Freitag, 11. Februar 2011

Harmonielehre

Sehr, sehr gut war der Chor, in dem ich früher gesungen habe. Ein kleiner A-Capella-Chor, gut genug für Chorwettbewerbe und CD-Aufnahmen, gute Stimmen rechts und links von mir.
(Dass ich mich inmitten dieser als ungeeignet, unausgebildet, zu schlecht empfand, dass ich mich stets ein wenig duckte und ängstigte vor einem falschen Ton, das ist eine andere Sache.)

Wie wir dort sangen, habe ich verinnerlicht:
Sich in den Klang von rechts und links einfügen, die eigene Stimme nicht dagegen, sondern hinein setzen, mit dem eigenen Ton die Brücke bilden zwischen rechtem und linkem, zwischen vorderem und hinterem Singenachbarn. Miteinander singen also, nicht neben- oder gar gegeneinander. Echtes Miteinander, so dass der Chorklang ein Ganzes werden kann.
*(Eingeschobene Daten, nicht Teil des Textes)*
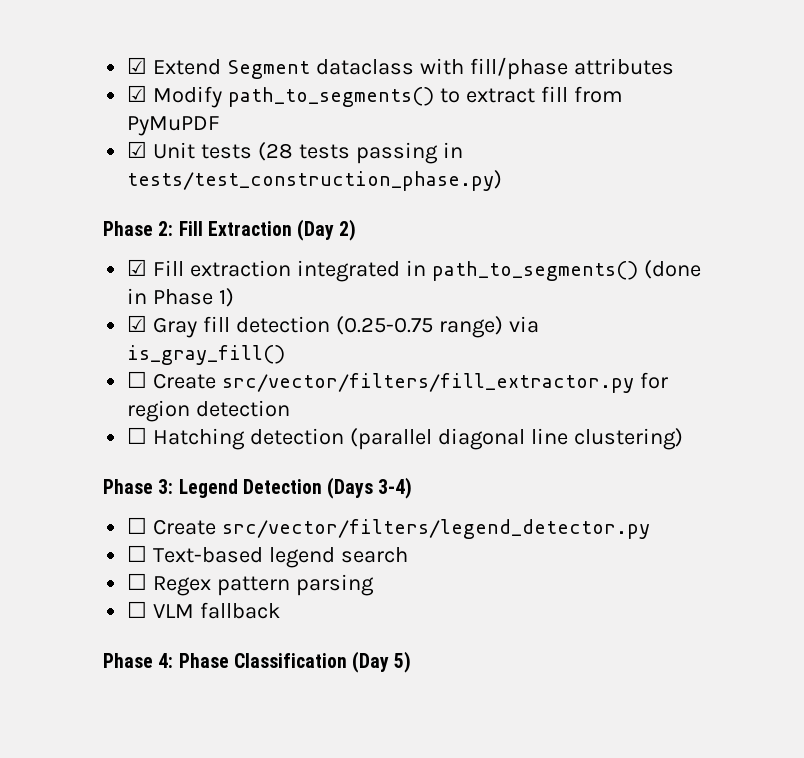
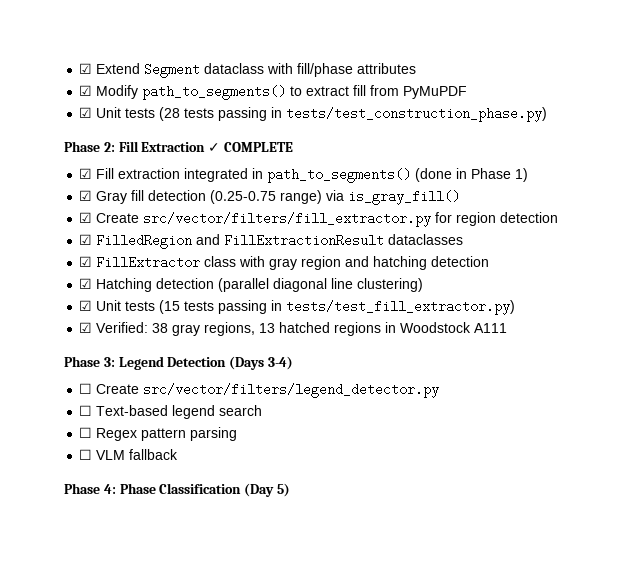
- Phase 2: Fill Extraction (Day 2)
+ Phase 2: Fill Extraction ✓ COMPLETE
- ☐ Create src/vector/filters/fill_extractor.py for region detection
+ ☑ Create src/vector/filters/fill_extractor.py for region detection
- ☐ Hatching detection (parallel diagonal line clustering)
+ ☑ FilledRegion and FillExtractionResult dataclasses
+ ☑ FillExtractor class with gray region and hatching detection
+ ☑ Hatching detection (parallel diagonal line clustering)
+ ☑ Unit tests (15 tests passing in tests/test_fill_extractor.py)
+ ☑ Verified: 38 gray regions, 13 hatched regions in Woodstock A111

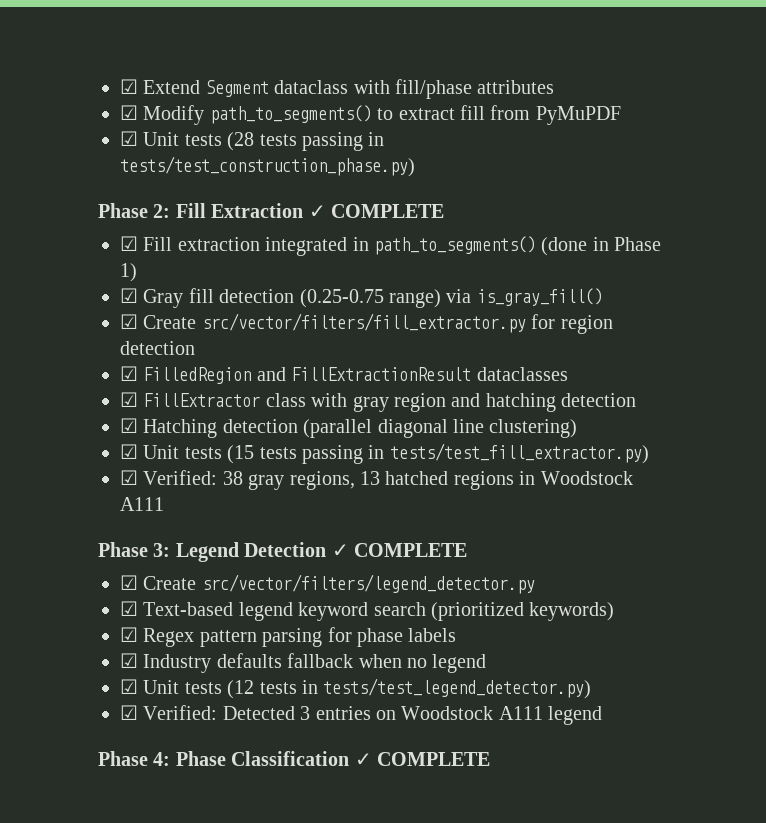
- Phase 3: Legend Detection (Days 3-4)
- ☐ Create src/vector/filters/legend_detector.py
+ Phase 3: Legend Detection ✓ COMPLETE
+ ☑ Create src/vector/filters/legend_detector.py
- ☐ Text-based legend search
- ☐ Regex pattern parsing
- ☐ VLM fallback
+ ☑ Text-based legend keyword search (prioritized keywords)
+ ☑ Regex pattern parsing for phase labels
+ ☑ Industry defaults fallback when no legend
+ ☑ Unit tests (12 tests in tests/test_legend_detector.py)
+ ☑ Verified: Detected 3 entries on Woodstock A111 legend
- Phase 4: Phase Classification (Day 5)
+ Phase 4: Phase Classification ✓ COMPLETE

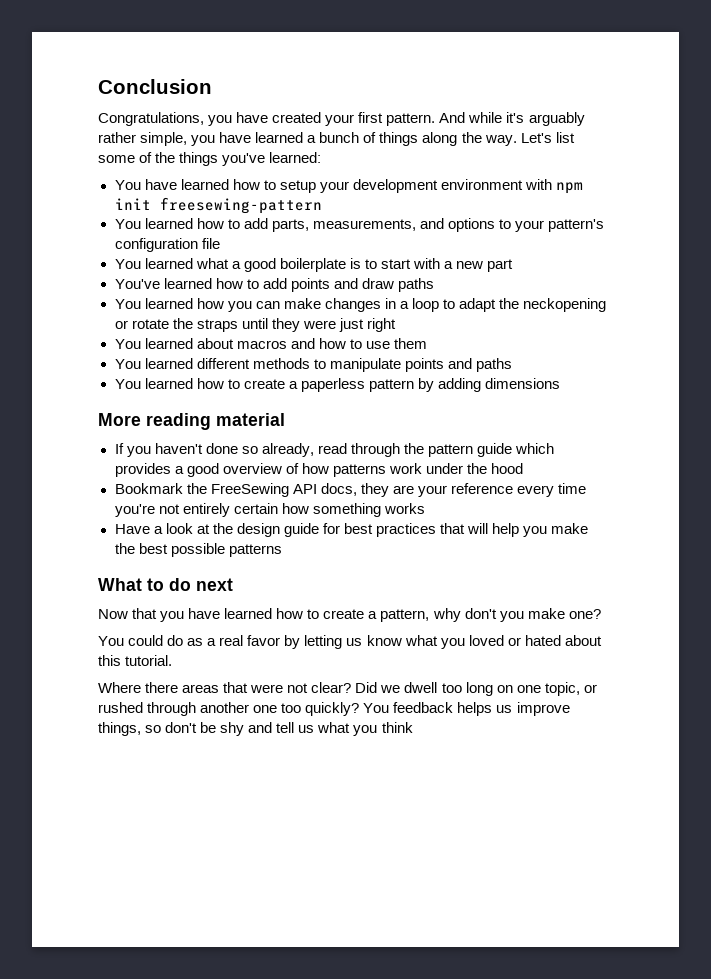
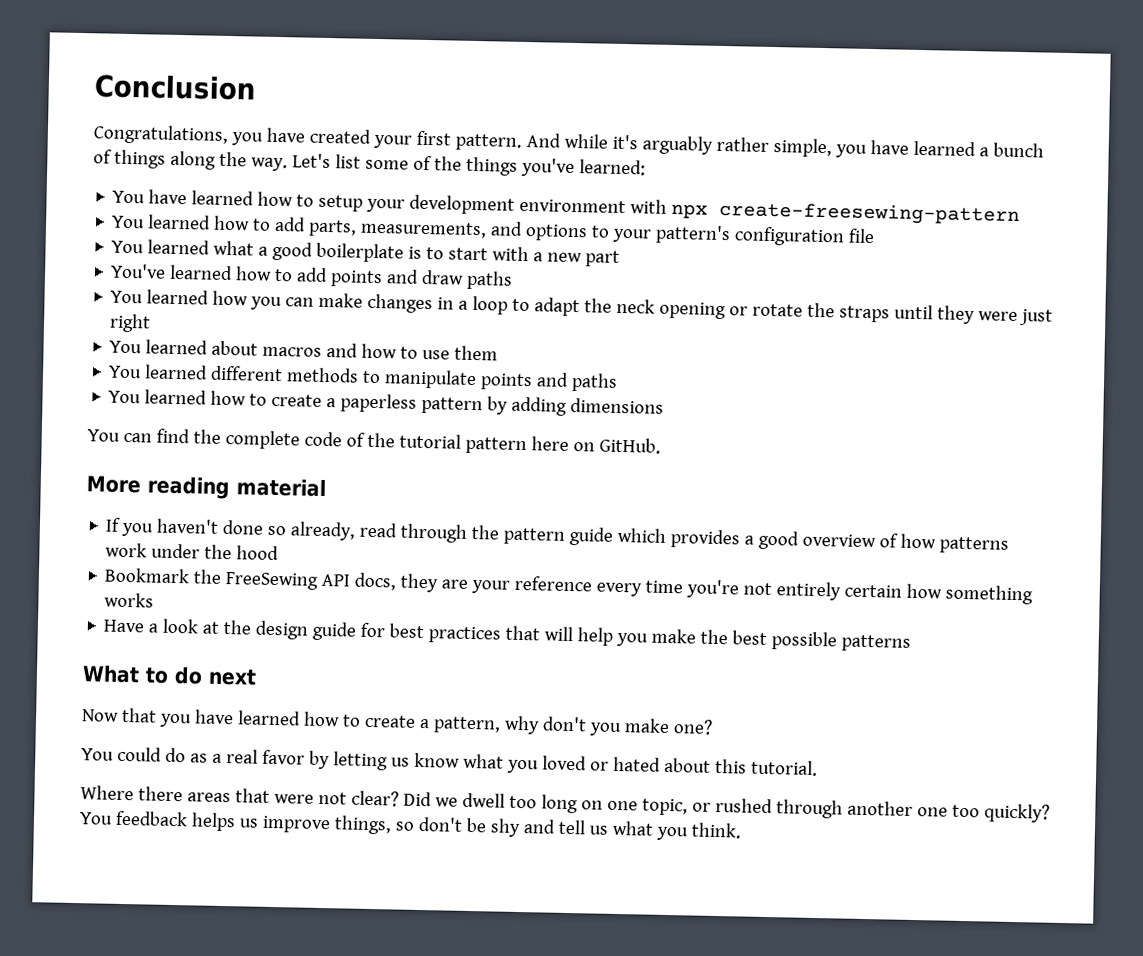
- You have learned how to setup your development environment with npm init freesewing-pattern
+ You have learned how to setup your development environment with npx create-freesewing-pattern
- You learned how you can make changes in a loop to adapt the neckopening or rotate the straps until they were just right
+ You learned how you can make changes in a loop to adapt the neck opening or rotate the straps until they were just right
+ You can find the complete code of the tutorial pattern here on GitHub.
- You feedback helps us improve things, so don't be shy and tell us what you think
+ You feedback helps us improve things, so don't be shy and tell us what you think.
Nun singe ich wieder in einem Chor. Weit größer ist dieser, weit weniger ausgebildet, eine ganz andere Art des Singens. Es ist kein A-Cappella-Chor, da ertönt rings um mich so manches an Tonhöhe und Tempo. Zudem in den Proben ein (verstimmtes) Klavier, in den Konzerten ein (zuweilen auch verstimmtes) Orchester.
Und mittendrin sitze ich. Stets ein wenig angespannt, wie ich beobachtete. Erst kürzlich ging mir auf warum: Weil ich meine Singegewohnheiten von früher in mir trage und auch in diesem Chor nicht abgelegt habe, weil ich versuche mich einzufügen, zu vermitteln zwischen rechts und links, Differenzen auszugleichen, zu harmonisieren.
In der letzten Probe nun wollte es der Zufall, dass links von mir eine saß, die exakt Klaviertonhöhe und Dirigententempo mitsang, während rechts von mir eine genau dies nicht tat. Dazwischen ich.
Schwierig. Ich versuchte mich am Ausgleich. So lange, so sehr, bis ich meinen eigenen Ton verlor, bis ich überhaupt nicht mehr wusste, wo, wer, wie ich bin mit meiner Stimme. So weit ließ ich es kommen.
Bis mich die Dirigentenansage aufweckte: Warum denn unser organisches Anfangstempo immer im Laufe der Zeit auseinanderfallen würde - das verstünde er nicht.
In dem Moment verstand aber ich:
So kann ich nicht weitersingen - anders muss es werden. Wenn ein Ausgleich nicht möglich ist, wenn ich zerrissen werde zwischen dem einen und dem anderen Tempo, zwischen den unvereinbaren Seiten, dann darf ich nicht länger in diesem Spagat singen. Dann muss ich meine eigene Stimme finden.
Und erstmals seit langem sang ich gegen eine Singnachbarin an. Hielt ihr mein (auch des Dirigenten) Tempo bewusst entgegen, wendete meinen Kopf in ihre Richtung, schlug mit Fuß und Körper sichtbar den Takt. Ich ließ mich von ihr nicht mehr beirren - sang das Meine.
Was sie damit gemacht hat, weiß ich nicht.
Aber ich fand wieder in mich hinein.

Solch eine Harmonielehre ist in der Musik also auch zu finden ...

4 Kommentare:

  1. Liebe Uta,

    wie ich mich jetzt gerade in deinem Text wiederfinde ist erschreckend :-) auch ich sang Jahrzehnte in einem Chor der den höchsten Anspruch in sich trug immer an der Spitze mitzusingen und immer perfekt zu klingen. Da wurden Töne nicht einfach so zum Spaß gesungen sondern sie wurden perfektioniert. Auch ich habe mich eingefügt, niemand sollte mit seiner Stimme herausbrechen, alle waren eine Einheit, ich war froh darüber. Der Nachteil bei einem solchen Chor zu singen war der Zeitaufwand den ich nicht mehr mithalten konnte und daher vor ein paar Jahren aufgehört habe. Ich glaube auch mir würde es schwer fallen mich in einem neuen Chor einzufinden weil mich dieser eine so geprägt hat. Da muss man erst hart an sich arbeiten um zu lernen wieder Ich-selbst zu sein - wie so oft im Leben.......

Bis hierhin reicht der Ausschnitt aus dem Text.